NOW, THEREFORE, in consideration of the promises and the respective representations, warranties, covenants and agreements set forth herein, the Parties hereto agree as follows:
ARTICLE I
DEFINITIONS
Section 1.1 Definitions. As used in this Agreement, the capitalized terms have the respective meanings ascribed to such terms in Exhibit A or as otherwise defined elsewhere in this Agreement.
ARTICLE II
THE MERGER
Section 2.1 The Merger.
(a) Upon the terms and subject to the conditions set forth in this Agreement, at the Effective Time, Merger Sub shall be merged with and into the Company in accordance with the applicable provisions of the DGCL, whereupon the separate existence of Merger Sub shall cease, and the Company shall be the surviving corporation in the Merger (the “Surviving Corporation”), such that following the Merger, the Surviving Corporation will be a wholly-owned Subsidiary of Parent.
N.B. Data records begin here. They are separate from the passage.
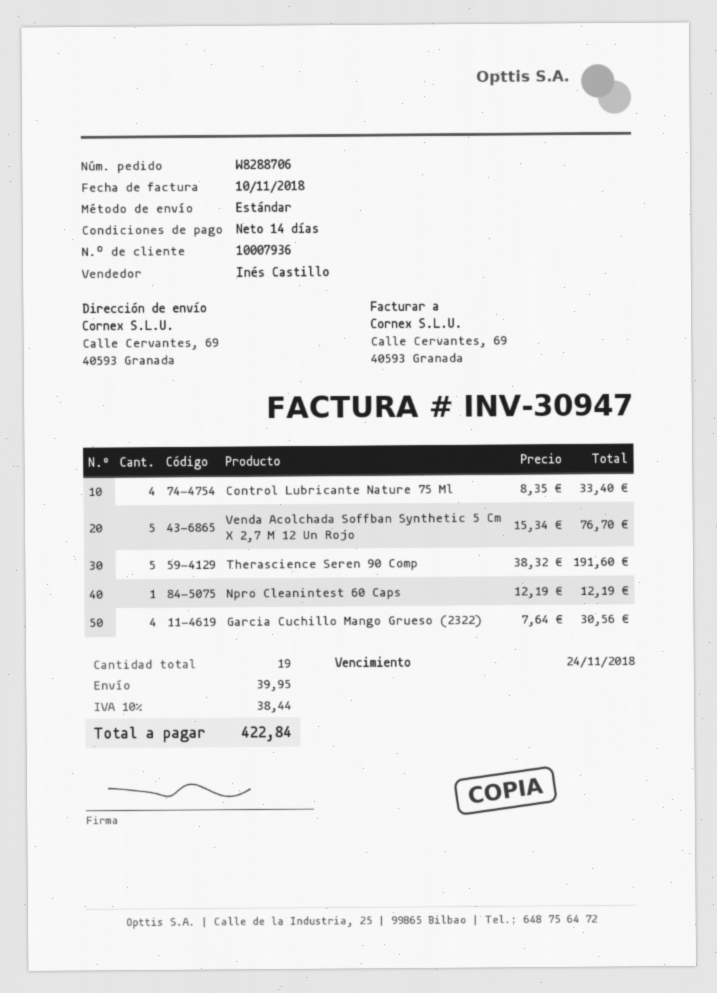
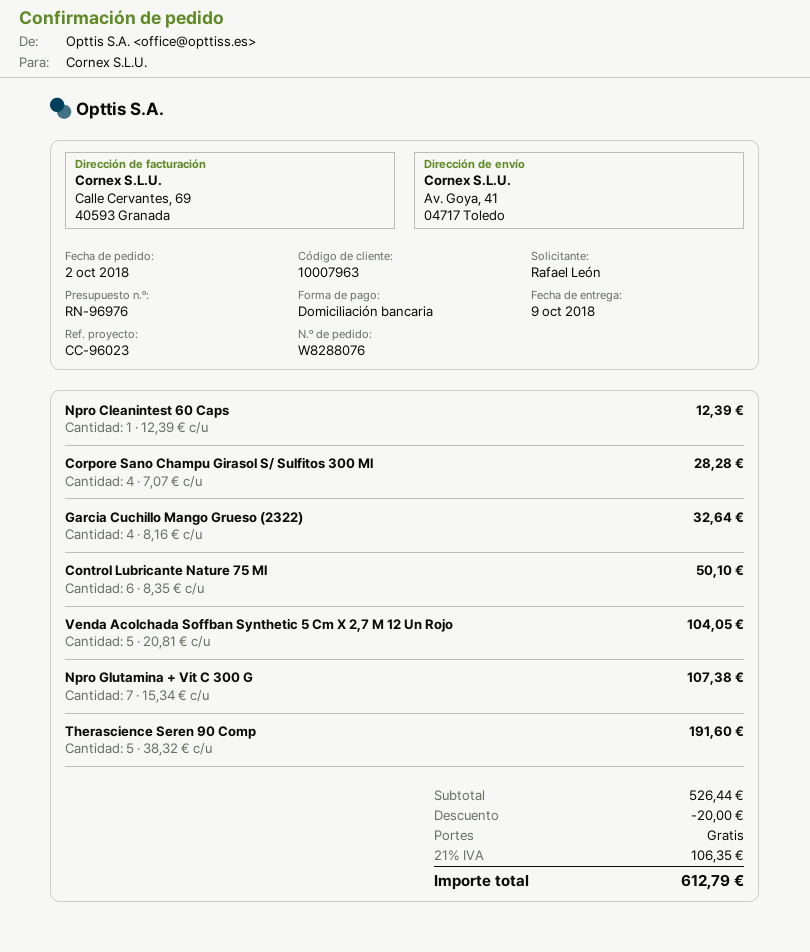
order number: W8288706 -> W8288076
customer number: 10007936 -> 10007963
ship to: Calle Cervantes, 69, 40593 Granada -> Av. Goya, 41, 04717 Toledo
Control Lubricante Nature 75 Ml: 4 x 8.35 = 33.40 -> 6 x 8.35 = 50.10
Venda Acolchada Soffban Synthetic 5 Cm X 2,7 M 12 Un Rojo: 5 x 15.34 = 76.70 -> 5 x 20.81 = 104.05
Npro Cleanintest 60 Caps: 1 x 12.19 = 12.19 -> 1 x 12.39 = 12.39
Garcia Cuchillo Mango Grueso (2322): 4 x 7.64 = 30.56 -> 4 x 8.16 = 32.64
Corpore Sano Champu Girasol S/ Sulfitos 300 Ml: none -> 4 x 7.07 = 28.28
Npro Glutamina + Vit C 300 G: none -> 7 x 15.34 = 107.38
discount: none -> 20.00
shipping: 39.95 -> 0.00
tax: 10% = 38.44 -> 21% = 106.35
total: 422.84 -> 612.79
(b) On the Closing Date, as soon as practicable after the Closing, the Company will file a certificate of merger with respect to the Merger with the Secretary of State of the State of Delaware, in such form as determined by the Parties and in accordance with the applicable provisions of the DGCL (the “Certificate of Merger”), and the Parties shall make all other filings or recordings required by the DGCL in connection with the Merger. The Merger shall become effective at such time as the Certificate of Merger is duly filed with the Secretary of State of the State of Delaware or at such later time as Parent and the Company may agree in writing and specify in the Certificate of Merger (the “Effective Time”).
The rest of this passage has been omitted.